O movimento 15M é muito diverso, plural, amplo e esta é uma de suas grandes virtudes. A maioria dos participantes é formada por jovens com estudos, mas sem trabalho. Também temos visto nos acampamentos trabalhadores de empresas que também vivem uma situação precária, como do setor de telefonia. Nas praças ainda vemos um número importante de trabalhadores do setor sanitário e de educação, que estão sofrendo graves cortes de seus benefícios. Com isso, o movimento é uma união de pessoas de movimentos como Trabalhadores en Lucha e jovens em situação precária e indignados. A virtude do 15M está em unir essas pessoas numa mesma luta.
IHU On-Line – O que difere a luta de hoje da luta do último quarto do século XX?
Esther Vivas – Creio que o mais importante desse movimento dos indignados é precisamente o papel das redes sociais na internet, como Facebook, Twitter e outros instrumentos. Estes têm sido muito importantes para ampliar a mobilização e para que muitas pessoas se agregassem individualmente nesse processo de redemocratização social. Além disso, as redes têm permitido a comunicação direta dos atores sociais implicados nesse processo. Elas aprofundaram a ação política coletiva que fazemos hoje.
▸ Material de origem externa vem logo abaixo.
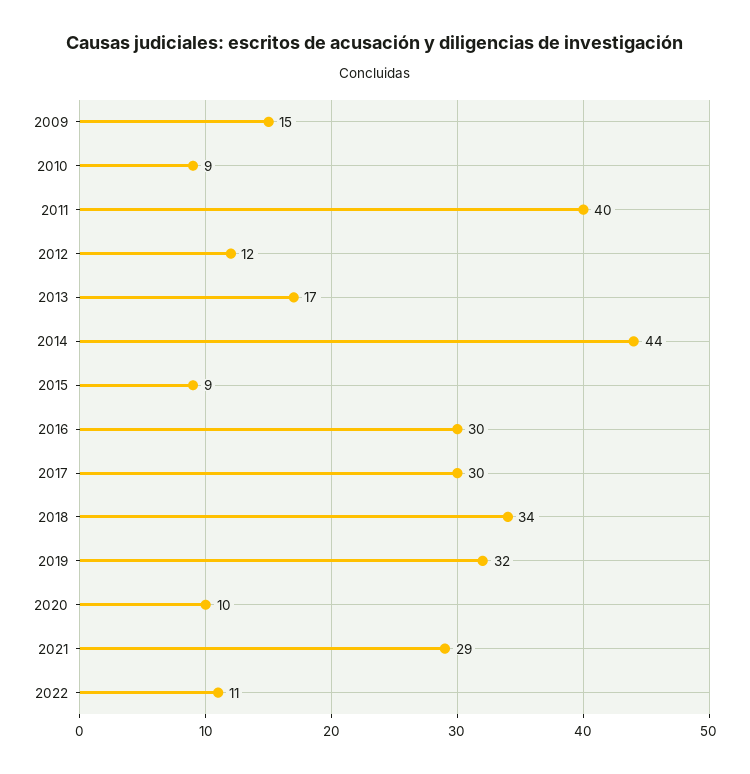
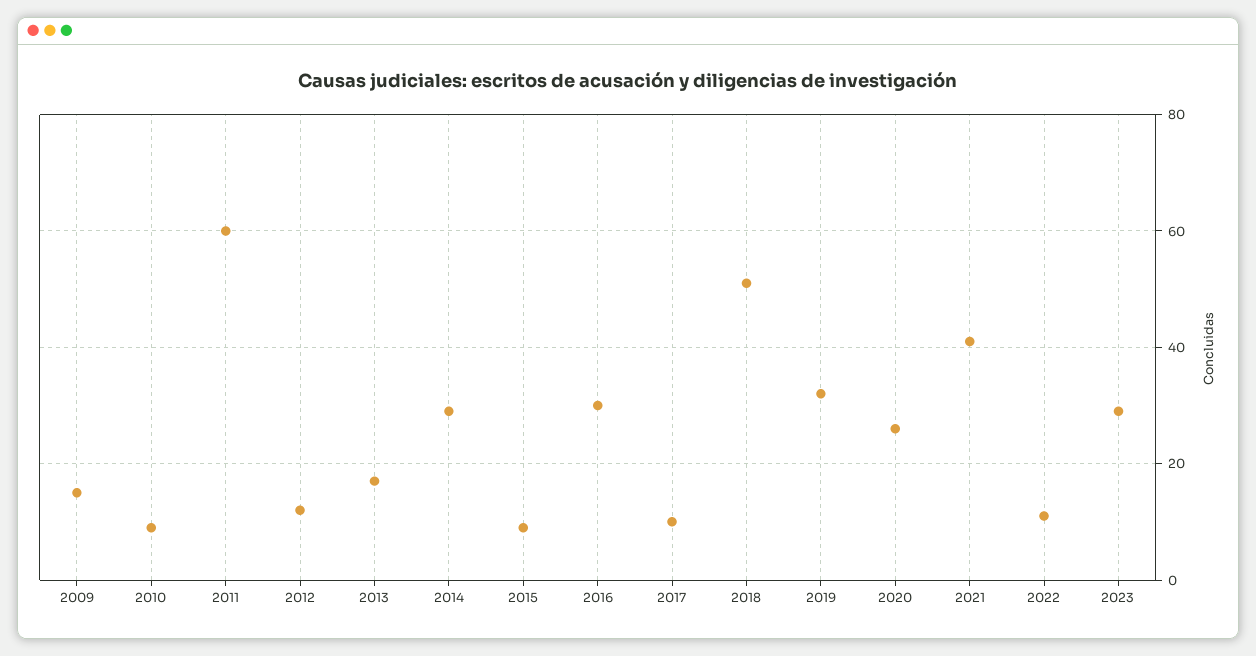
2011: 40 -> 60
2014: 44 -> 30
2017: 30 -> 10
2018: 34 -> 50
2020: 10 -> 25
2021: 29 -> 40
2023: none -> 30

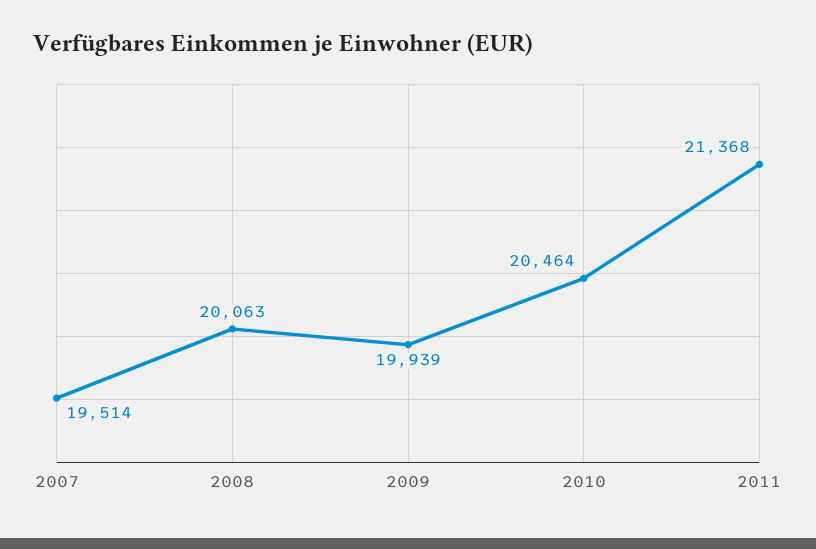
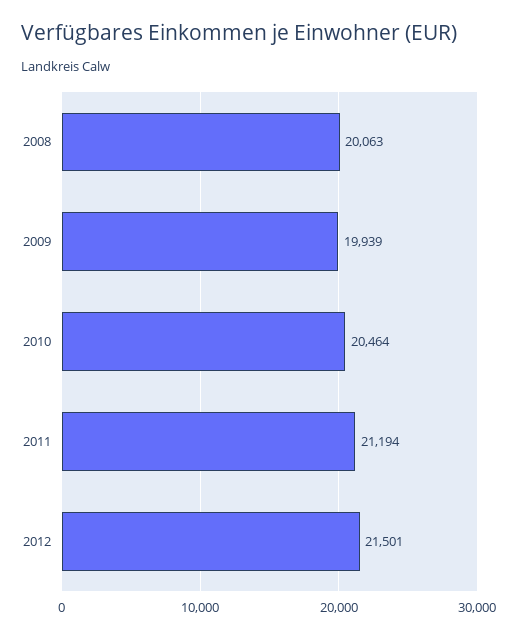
2007: 19514 -> none
2011: 21368 -> 21194
2012: none -> 21501

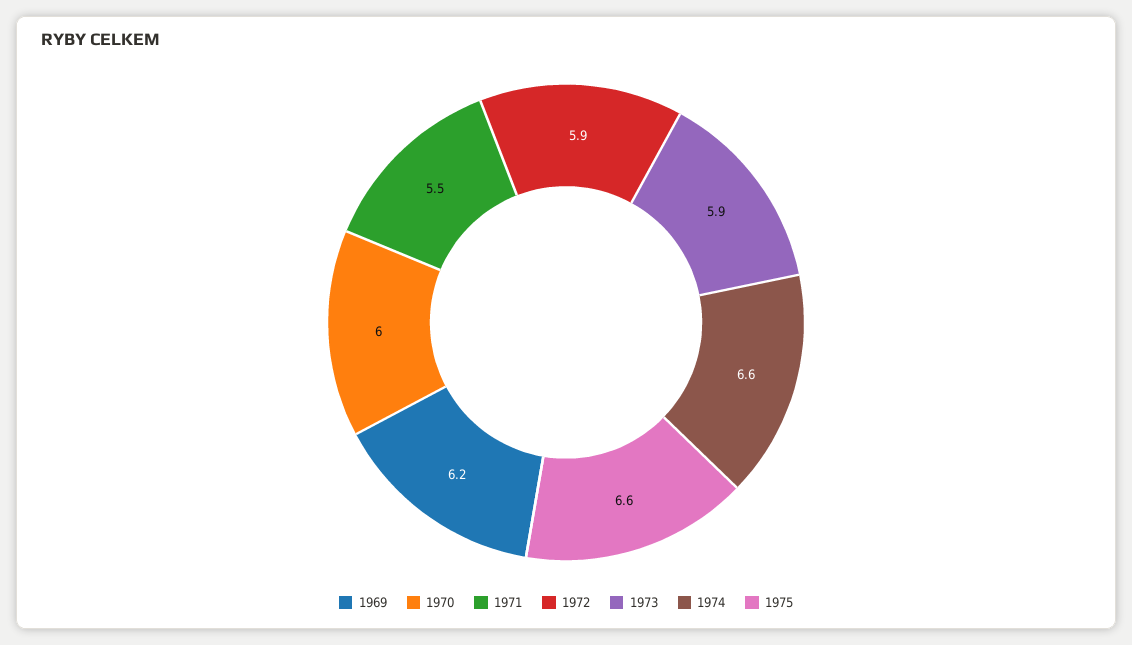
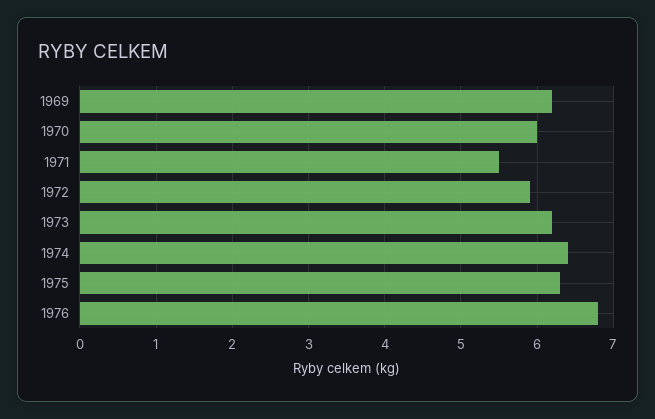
1973: 5.9 -> 6.2
1974: 6.6 -> 6.4
1975: 6.6 -> 6.3
1976: none -> 6.8

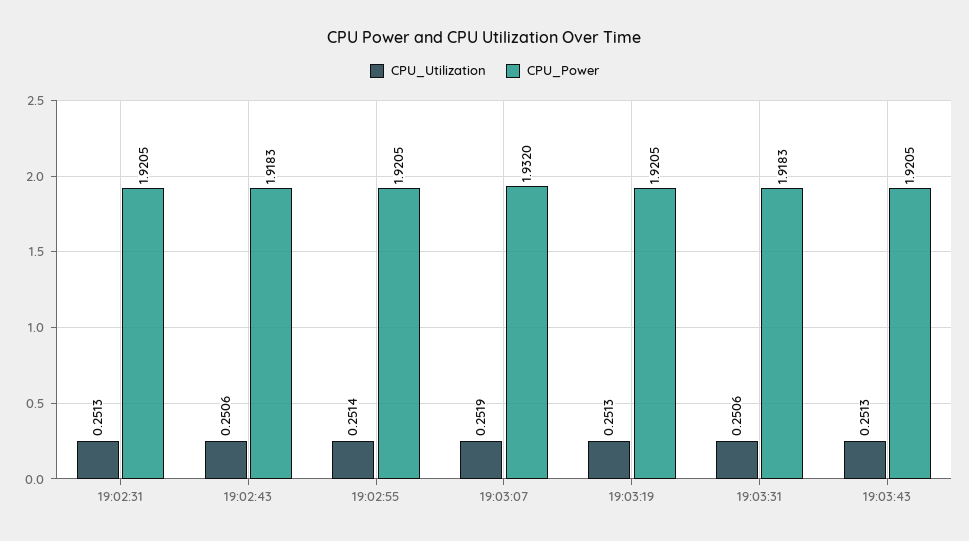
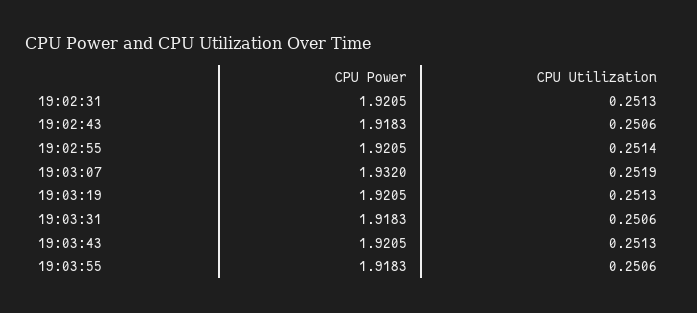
CPU_Power, 19:03:55: none -> 1.9183
CPU_Utilization, 19:03:55: none -> 0.2506

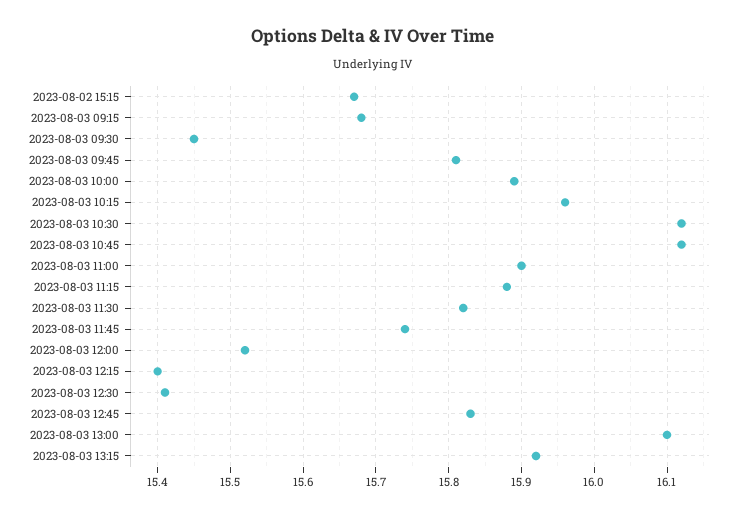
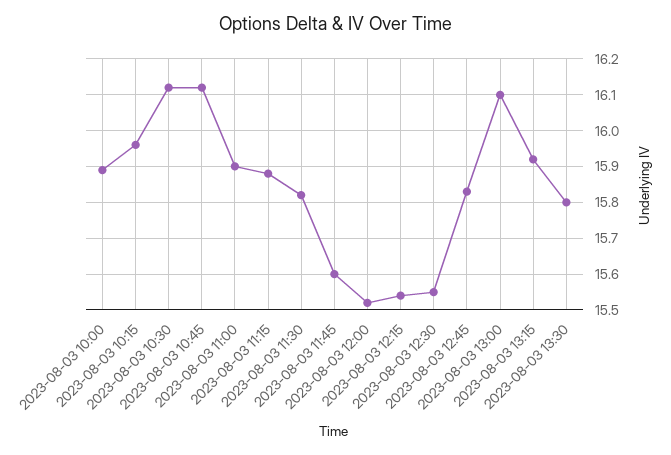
2023-08-02 15:15: 15.67 -> none
2023-08-03 09:15: 15.68 -> none
2023-08-03 09:30: 15.45 -> none
2023-08-03 09:45: 15.81 -> none
2023-08-03 11:45: 15.74 -> 15.6
2023-08-03 12:15: 15.4 -> 15.55
2023-08-03 12:30: 15.41 -> 15.55
2023-08-03 13:30: none -> 15.8

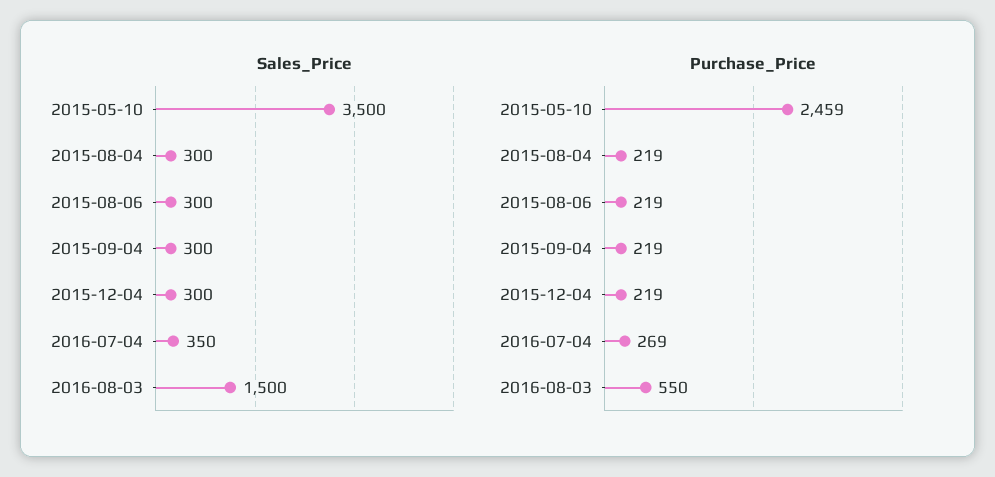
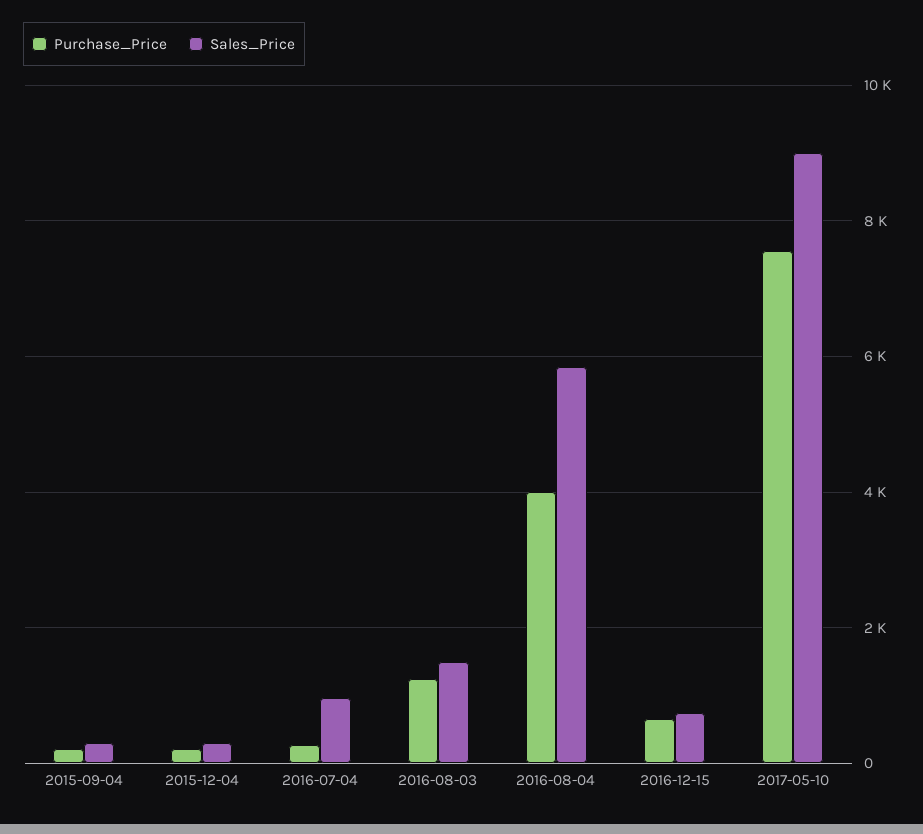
Sales_Price, 2015-05-10: 3500 -> none
Sales_Price, 2015-08-04: 300 -> none
Sales_Price, 2015-08-06: 300 -> none
Sales_Price, 2016-07-04: 350 -> 1000
Purchase_Price, 2015-05-10: 2459 -> none
Purchase_Price, 2015-08-04: 219 -> none
Purchase_Price, 2015-08-06: 219 -> none
Purchase_Price, 2016-08-03: 550 -> 1200
Purchase_Price, 2016-08-04: none -> 4000
Sales_Price, 2016-08-04: none -> 5800
Purchase_Price, 2016-12-15: none -> 600
Sales_Price, 2016-12-15: none -> 800
Purchase_Price, 2017-05-10: none -> 7600
Sales_Price, 2017-05-10: none -> 9000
Temos que ter em mente que essas redes sociais são instrumentos a serviço dos atores que saem às ruas. A forma como usamos as redes implica em repensar as mobilizações sociais atuais a partir do papel que a rede tem na força política que ganhamos no mundo.
IHU On-Line – O movimento 15M mostrou a sua força com o 19J. Para onde vai agora o movimento?
Esther Vivas – Do 15M ao 19J encerra-se uma primeira etapa do movimento e começa uma nova etapa. No curso deste um mês de mobilização, o 15M ampliou seus apoios em nível qualitativo e quantitativo. Muito mais pessoas apoiam agora o movimento e sua base social é mais diversa, uma vez que tantos outros se identificaram com as reivindicações feitas pelo 15M nesse contexto de crise econômica e social profunda. O 19J mostrou os amplos apoios que o movimento agregou, apesar de que o sistema tem tentado minimizar e criminalizar o movimento. Nessa primeira etapa do movimento, a Junta Eleitoral Central – JEC quis proibir os acampamentos durante as eleições autônomas municipais que ocorreram. Porém, apesar dessa decisão, ela foi incapaz de esvaziar as praças. Depois, tentaram também despejar os acampados, mas essa tentativa implicou no aumento dos apoios ao 15M.
IHU On-Line – O que há de semelhante e diferente entre a Spanish revolution e o maio de 1968?
Esther Vivas – O elemento comum, por um lado, seria o papel central que a juventude tem tido. Os jovens têm um papel-chave no motor desses processos, ainda que o 15M não possa ser chamado de um movimento juvenil. Por outro lado, a cena política e social tem também sido um elemento comum, ainda que agora o contexto seja muito distinto, como o papel das redes sociais.
IHU On-Line – Na mesma perspectiva de paralelos, quais são as diferenças e aproximações entre Tahrir e Puerta del Sol?
Esther Vivas – Um dos elementos em comum entre as revoltas árabes e os movimentos sociais da Espanha é a revolta dos cidadãos que ocuparam as praças e os espaços públicos. Também há reivindicação de mudança no modelo de democracia, ainda que nos países árabes tenha se exigido uma democracia formal e com participação cidadã.